For some time, they have been plotting to gather the four men they consider the world’s greatest living artists – Igor Stravinsky, Pablo Picasso, James Joyce and Marcel Proust – together in the same room. Proust is perhaps their greatest catch, being both the most lionised and the most elusive; since the publication of Sodome et Gomorrhe the week before last, he has been the talk of the town. Knowing his aversion to select gatherings, Sydney Schiff does not send him a formal invitation, but craftily slips a reference to it into a letter a few days before: might he perhaps drop by after dinner?

Picasso and Stravinsky arrive in good time. The less dependable James Joyce arrives after coffee, drunk and shabby, swaying from side to side. ‘I cannot enter the social order except as a vagabond,’ he admits. He sits to the right of his host, places his head in his hands, and says nothing.
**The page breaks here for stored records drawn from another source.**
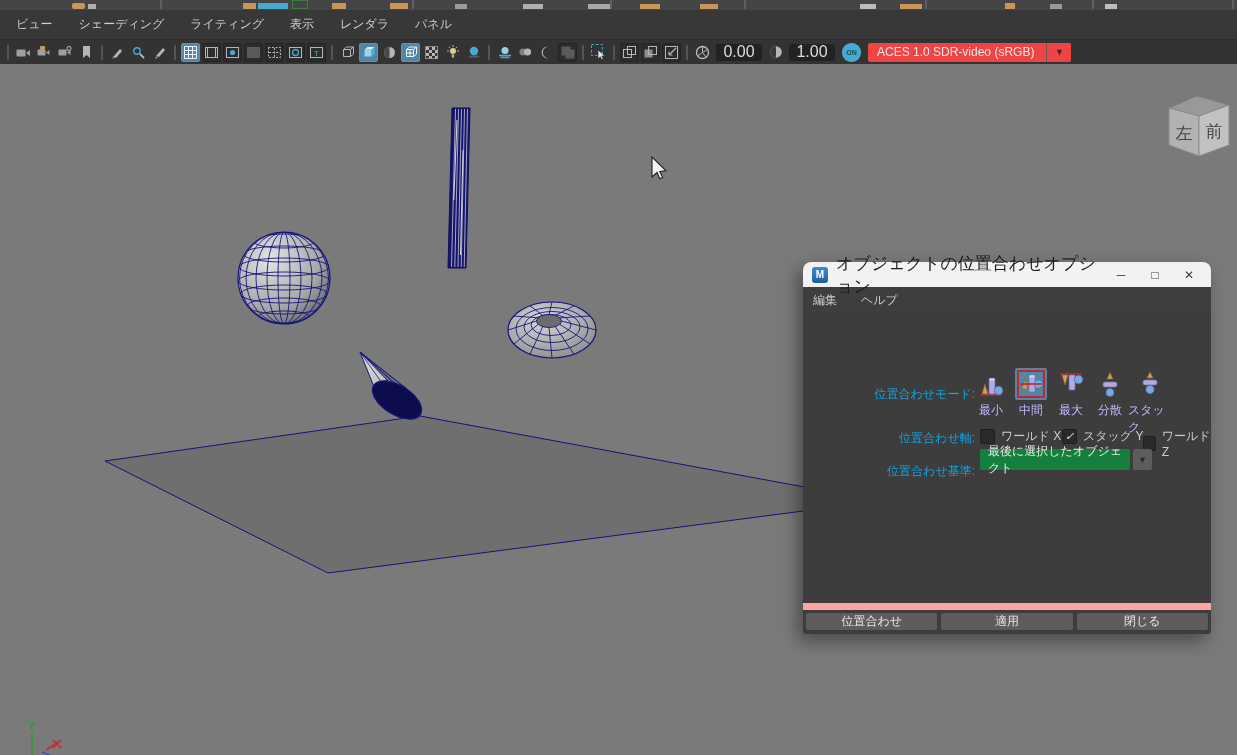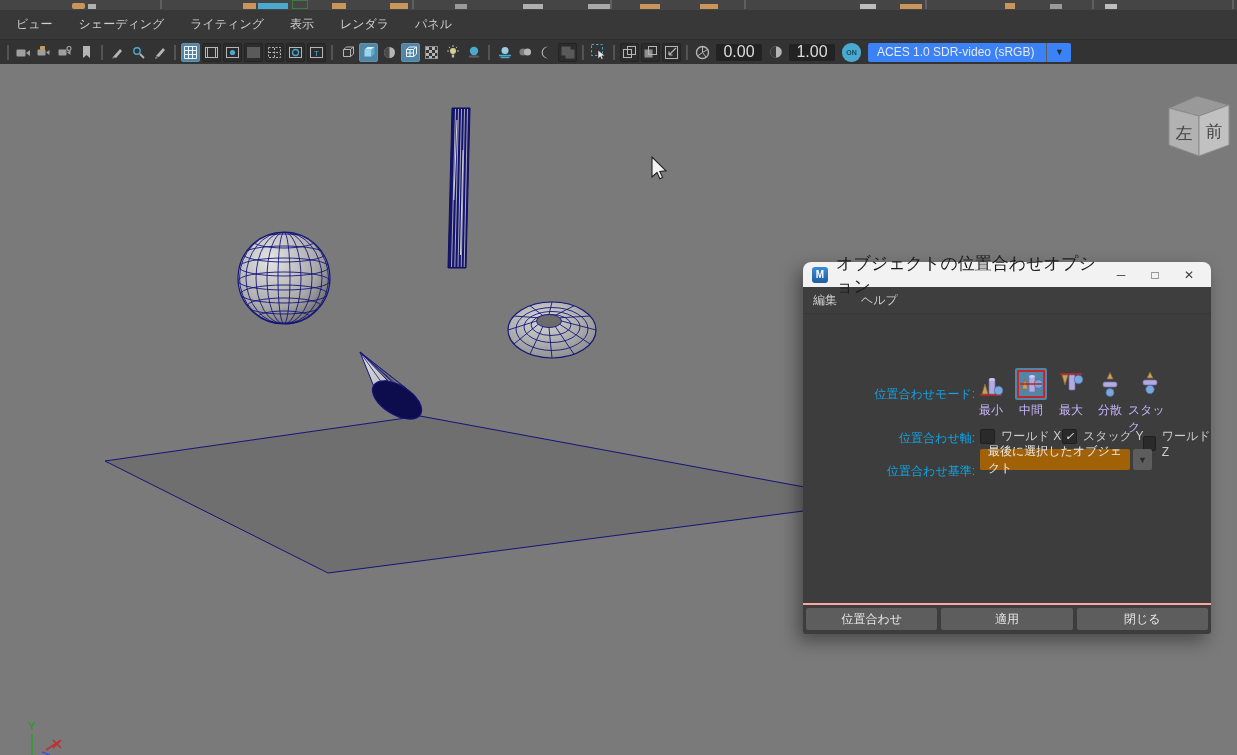--- a/index.html
+++ b/index.html
@@ -25,7 +25,7 @@
             display:flex;align-items:center;justify-content:center;margin:0 3px;flex:none;}
   .onbtn{width:19px;height:19px;border-radius:9px;background:#4aa9cf;color:#174d63;font-weight:bold;
          font-size:7px;display:flex;align-items:center;justify-content:center;margin:0 4px;flex:none;}
-  .csdrop{height:19px;background:#3b82f6;color:#e8e8e8;font-size:12px;display:flex;align-items:center;
+  .csdrop{height:19px;background:#ef4444;color:#e8e8e8;font-size:12px;display:flex;align-items:center;
           margin-left:3px;border-radius:2px;flex:none;}
   .csdrop .txt{padding:0 12px 0 9px;white-space:nowrap;}
   .csdrop .arr{width:24px;height:19px;display:flex;align-items:center;justify-content:center;

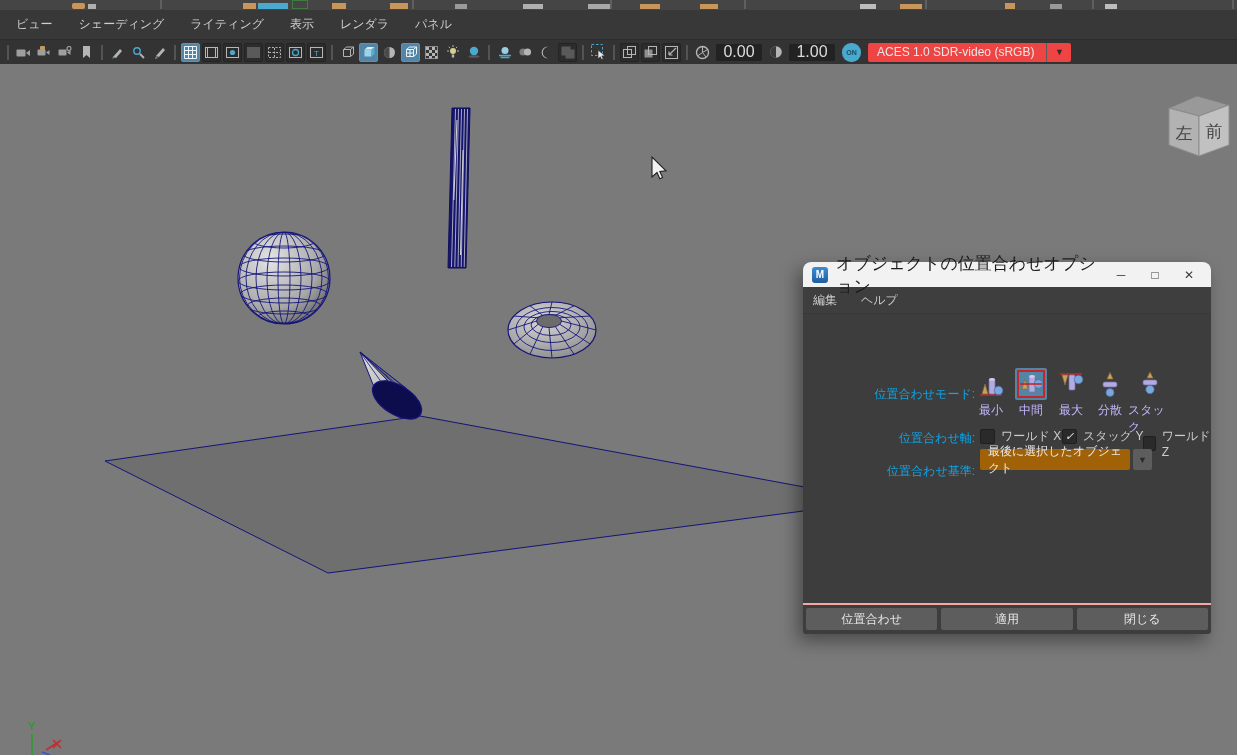--- a/index.html
+++ b/index.html
@@ -55,7 +55,7 @@
   .cbgrp{position:absolute;display:flex;align-items:center;gap:6px;}
   .cb{width:13px;height:13px;background:#2a2a2a;border:1px solid #1f1f1f;border-radius:2px;
       display:flex;align-items:center;justify-content:center;color:#e8e8e8;font-size:11px;font-style:normal;}
-  .drop{position:absolute;height:21px;background:#a16207;border-radius:2px;color:#e8e8e8;
+  .drop{position:absolute;height:21px;background:#15803d;border-radius:2px;color:#e8e8e8;
         display:flex;align-items:center;padding-left:8px;box-sizing:border-box;}
   .droparr{position:absolute;width:19px;height:21px;background:#5d5d5d;border-radius:2px;color:#2b2b2b;
            font-size:9px;display:flex;align-items:center;justify-content:center;}

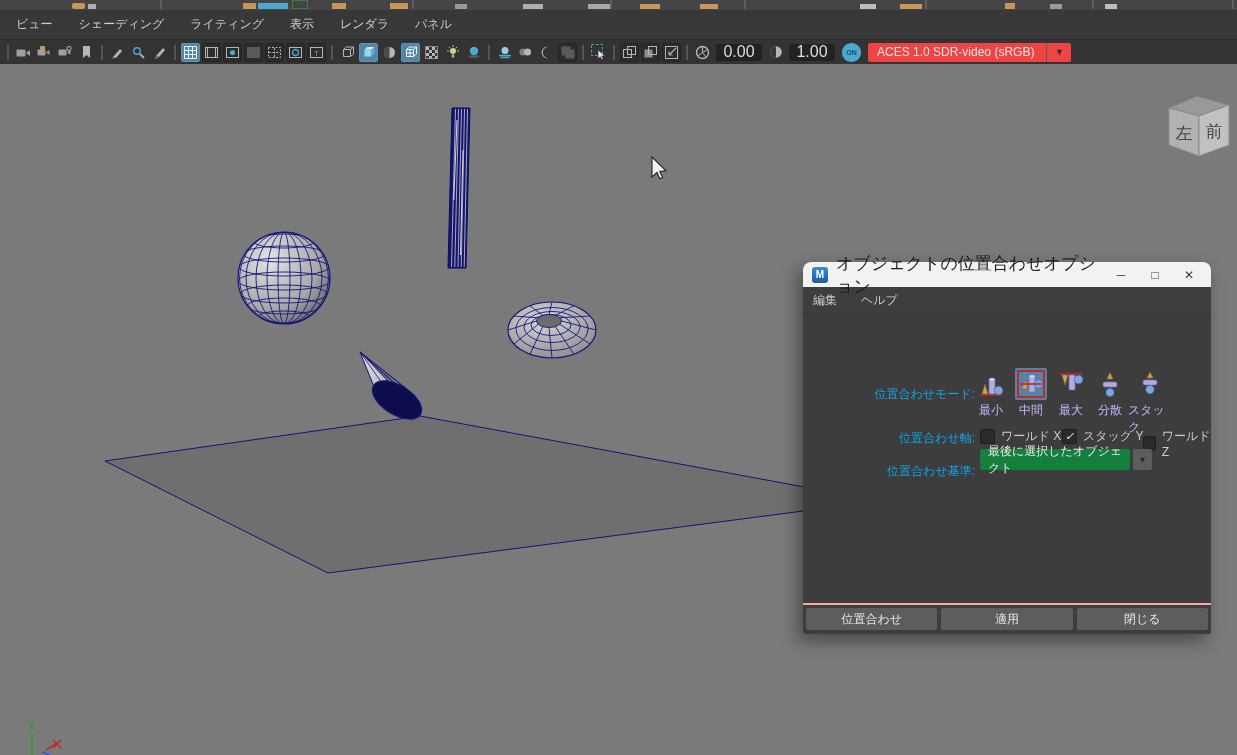--- a/index.html
+++ b/index.html
@@ -59,7 +59,7 @@
         display:flex;align-items:center;padding-left:8px;box-sizing:border-box;}
   .droparr{position:absolute;width:19px;height:21px;background:#5d5d5d;border-radius:2px;color:#2b2b2b;
            font-size:9px;display:flex;align-items:center;justify-content:center;}
-  .dlg-footer{position:absolute;left:0;right:0;bottom:0;height:31px;border-top:2px solid #fca5a5;
+  .dlg-footer{position:absolute;left:0;right:0;bottom:0;height:31px;border-top:7px solid #fca5a5;
               display:flex;gap:4px;padding:3px 3px 4px 3px;box-sizing:border-box;}
   .dlg-btn{flex:1;background:#5d5d5d;border-radius:2px;color:#e8e8e8;display:flex;align-items:center;
            justify-content:center;}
Their fellow guest Clive Bell remembers the entry at 2.30 a.m. of ‘a small, dapper figure clad in exquisite black with white kid gloves … looking for all the world as though he had seen a light in a friend’s window and had just come up on the chance of finding him awake. Physically he did not please me, being altogether too sleek and dank and plastered: his eyes were glorious however.’ This otherwise elegant entrance of Marcel Proust gets off to a bad start when another guest, Princesse Violette Murat, looks daggers at him and flounces out of the party, furious at being depicted as a skinflint in his recent volume.
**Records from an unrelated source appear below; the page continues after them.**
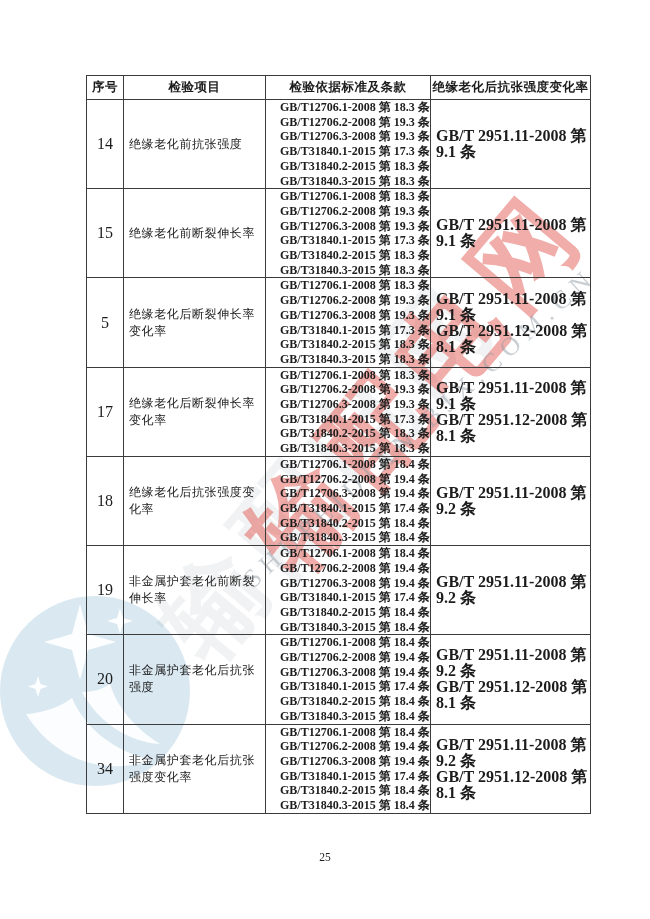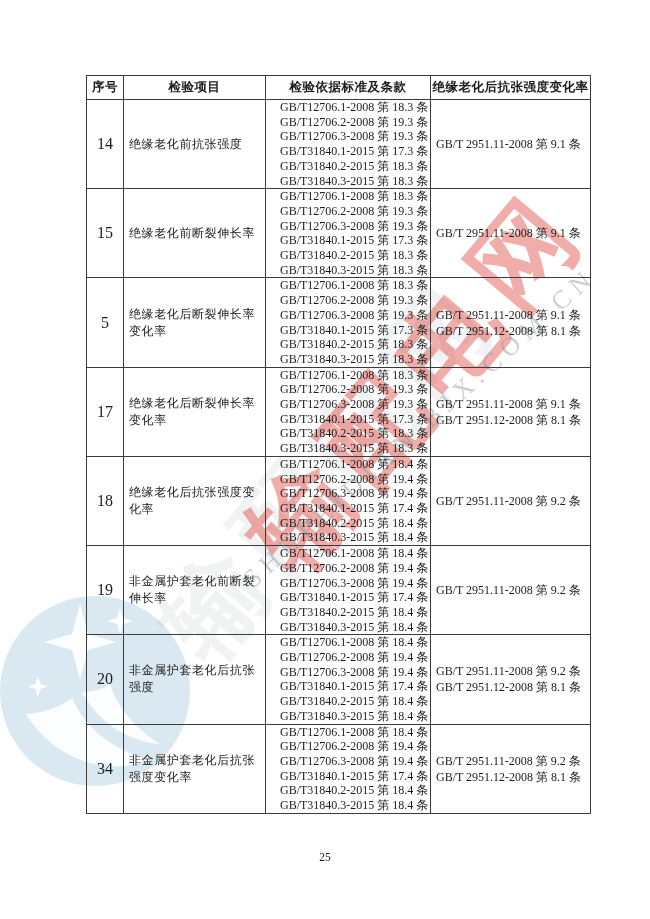--- a/index.html
+++ b/index.html
@@ -44,7 +44,7 @@
   tr.body-row{height:89px;}
   td.cell-no{text-align:center;font-size:16px;padding:0;}
   td.cell-item{font-size:12px;line-height:17px;letter-spacing:0.6px;padding:0 5px;}
-  td.cell-basis{font-size:12px;line-height:14.7px;padding:0 0 0 14px;letter-spacing:0px;}
+  td.cell-basis{font-size:12px;line-height:14.7px;padding:0 0 0 14px;letter-spacing:0px;font-weight:bold;}
   td.cell-method{font-size:12px;line-height:16px;padding:0 0 0 5px;}
   .page-number{
     position:absolute;left:0;right:0;top:851px;text-align:center;

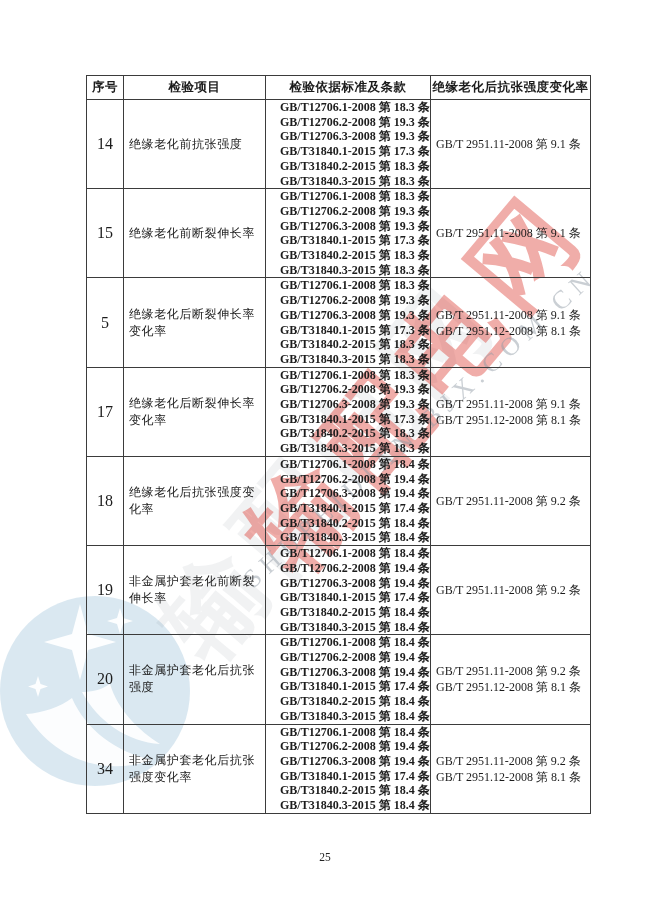--- a/index.html
+++ b/index.html
@@ -45,7 +45,7 @@
   td.cell-no{text-align:center;font-size:16px;padding:0;}
   td.cell-item{font-size:12px;line-height:17px;letter-spacing:0.6px;padding:0 5px;}
   td.cell-basis{font-size:12px;line-height:14.7px;padding:0 0 0 14px;letter-spacing:0px;font-weight:bold;}
-  td.cell-method{font-size:12px;line-height:16px;padding:0 0 0 5px;}
+  td.cell-method{font-size:16px;line-height:16px;padding:0 0 0 5px;font-weight:bold;}
   .page-number{
     position:absolute;left:0;right:0;top:851px;text-align:center;
     font-size:11.5px;color:#222;z-index:2;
Proust, flustered by this rebuff, is placed between Igor Stravinsky and Sydney Schiff. Stravinsky notes he is ‘as pale as a mid-afternoon moon’. Proust tries to pay Stravinsky a compliment by comparing him to Beethoven.

‘Doubtless you admire Beethoven,’ he adds. ‘I detest Beethoven.’ ‘But, cher maître, surely those late sonatas and quartets …?’ ‘Worse than the others.’

Around this time, James Joyce emits a loud snore (‘I hope it was a snore,’ adds Bell), then wakes with a jolt. Proust – looking ten years younger than he is, or so Joyce thinks – introduces himself.* The two are widely regarded as rivals; their works are often compared, generally to Joyce’s disadvantage.